Harry bowed his head, thinking bitterly of the memories he had explored with his mentor that year. Memories that had led to nothing more than a hunt for the proverbial phantom Snitch and the great wizard's death. If he never saw another Pensieve it would be too soon.

But he forced himself to nod and approximate an expression of gratitude, though his throat was too tight to attempt speech. McGonagall seemed to know at least some of what he was thinking, though, for her hand clasped his shoulder in an almost maternal way before she sat down.

'"It is also my deepest wish that Harry Potter, Ronald and Ginevra Weasley, and Hermione Granger be inducted into the Order of the Phoenix as soon as circumstances this summer allow,"' McGonagall was reading directly from the bottom third of the six-foot roll of parchment. '"Along with as many of their peers from the excellent Defence Club, Dumbledore's Army—"' here five sets of lips twitched in unison, matched by five owners surprised that they could find anything amusing anymore '"—that wish to join."'

'That'll make Neville happy,' Hermione murmured. On the couch diagonal to her, Ron nodded.

'Lavender, too.'

'And Luna,' Ginny added.

'All of them should join,' Harry stated firmly. 'This is what the DA was all about. It was never just Umbridge, or getting Outstanding Defence OWLs. If Hogwarts is closing, they'll need the Order for protection. And we'll need them to defend others.'

The smile that touched the corners of McGonagall's mouth was both proud and pained. 'I'm gratified to know that we are of one mind on that, Harry,' she said quietly, and then continued, '"My final item concerns the matter of leadership in the Order of the Phoenix. As Founder, I choose to name as my successors my wife, Minerva McGonagall, whose wisdom and experience fighting the Dark will serve her compatriots well, and Harry Potter, the Chosen One destined to defeat Lord Voldemort. Use the guidance you have both been given to direct the Order and we shall triumph."'

Her eyes glossed with tears as she skimmed the final, few lines of the text, but their professor did not read them aloud. She lifted her gaze to peer at Harry intently from behind her square spectacles.

The Boy Who Lived couldn't breathe. He felt as if both Bludgers had caught him in the stomach at once. _Lead _the Order of the Phoenix? No matter what Dumbledore had taught him, regardless of six years of experience personally facing down Voldemort and other Dark wizards, he wasn't ready for this. Giving orders to wizards like Alastor Moody and Kingsley Shacklebolt and witches like Tonks and Mrs Weasley was as foreign a concept as Aunt Petunia suddenly expressing magical ability.

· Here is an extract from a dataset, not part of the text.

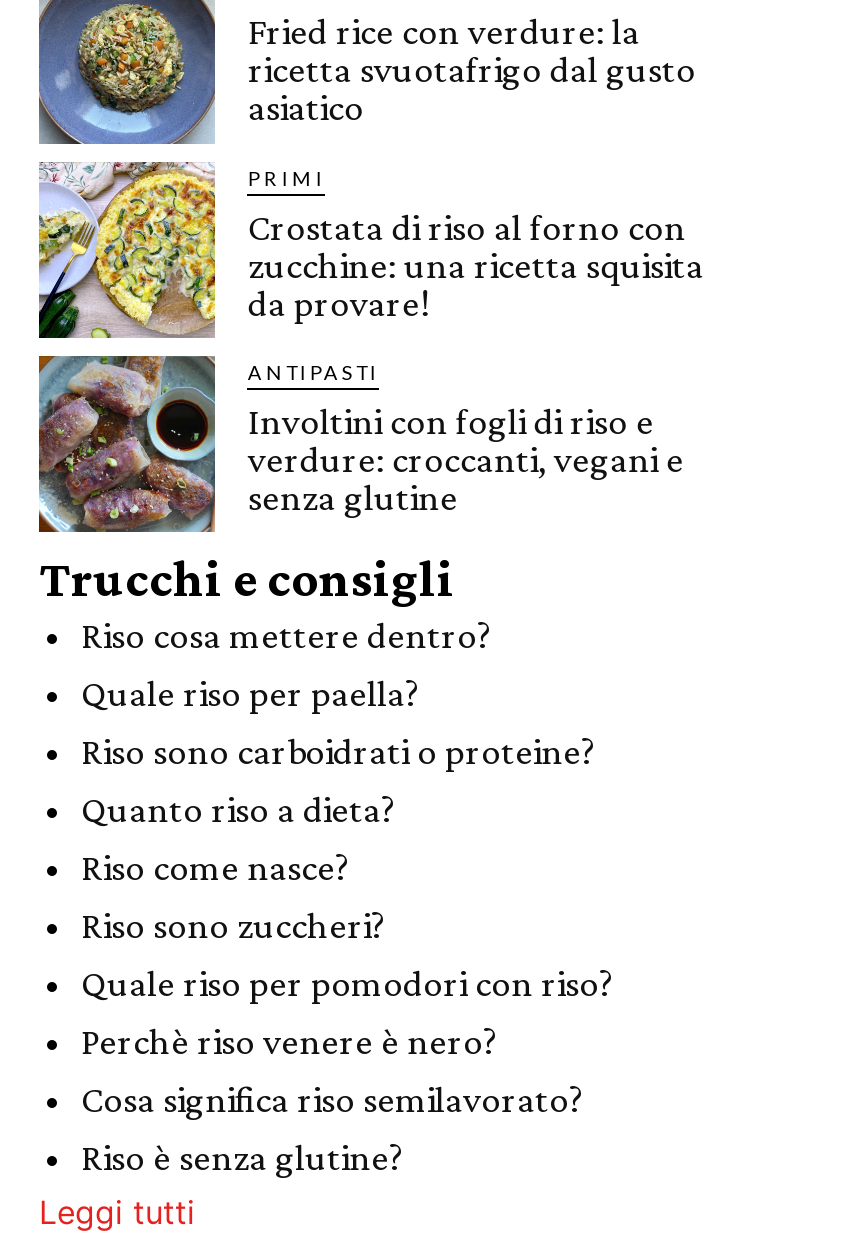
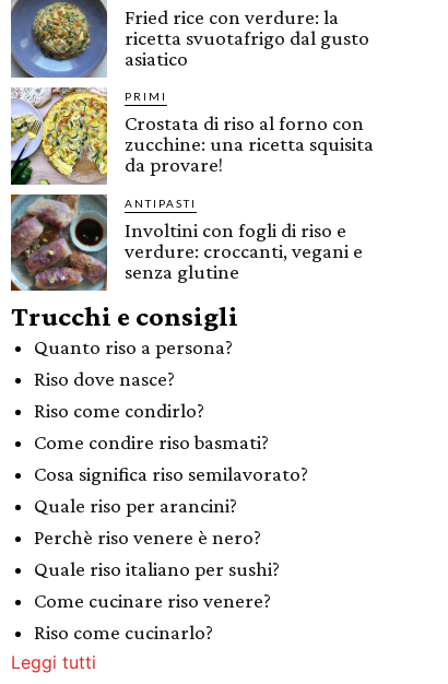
[81,614,613,1004] Riso cosa mettere dentro? | Quale riso per paella? | Riso sono carboidrati o proteine? | Quanto riso a dieta? | Riso come nasce? | Riso sono zuccheri? | Quale riso per pomodori con riso? -> [34,336,269,454] Quanto riso a persona? | Riso dove nasce? | Riso come condirlo? | Come condire riso basmati?
moved [81,1020,497,1062] -> [34,526,261,549]: Perchè riso venere è nero?
moved [81,1078,583,1120] -> [34,462,308,485]: Cosa significa riso semilavorato?
[81,1136,403,1178] Riso è senza glutine? -> [34,494,280,644] Quale riso per arancini? | Quale riso italiano per sushi? | Come cucinare riso venere? | Riso come cucinarlo?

At that thought, the peculiar impulse to laugh rose, and he set his jaw tightly, his lips thinning as it vanished.

'It is a grave responsibility,' McGonagall said quietly, meeting the hard green eyes steadily. 'But one you are equal to, Harry. To ask you to follow orders, when Albus himself entrusted you with a specific charge to stop You-Know-Who, is no more than foolishness. You will have the resources of the Order at your command to complete the task you have been given.'

Harry made no reply, but the constricting grip in his chest eased slightly at her words. He wasn't leading alone, either. She would be there with him, his firm, fair, surprisingly compassionate Head of House.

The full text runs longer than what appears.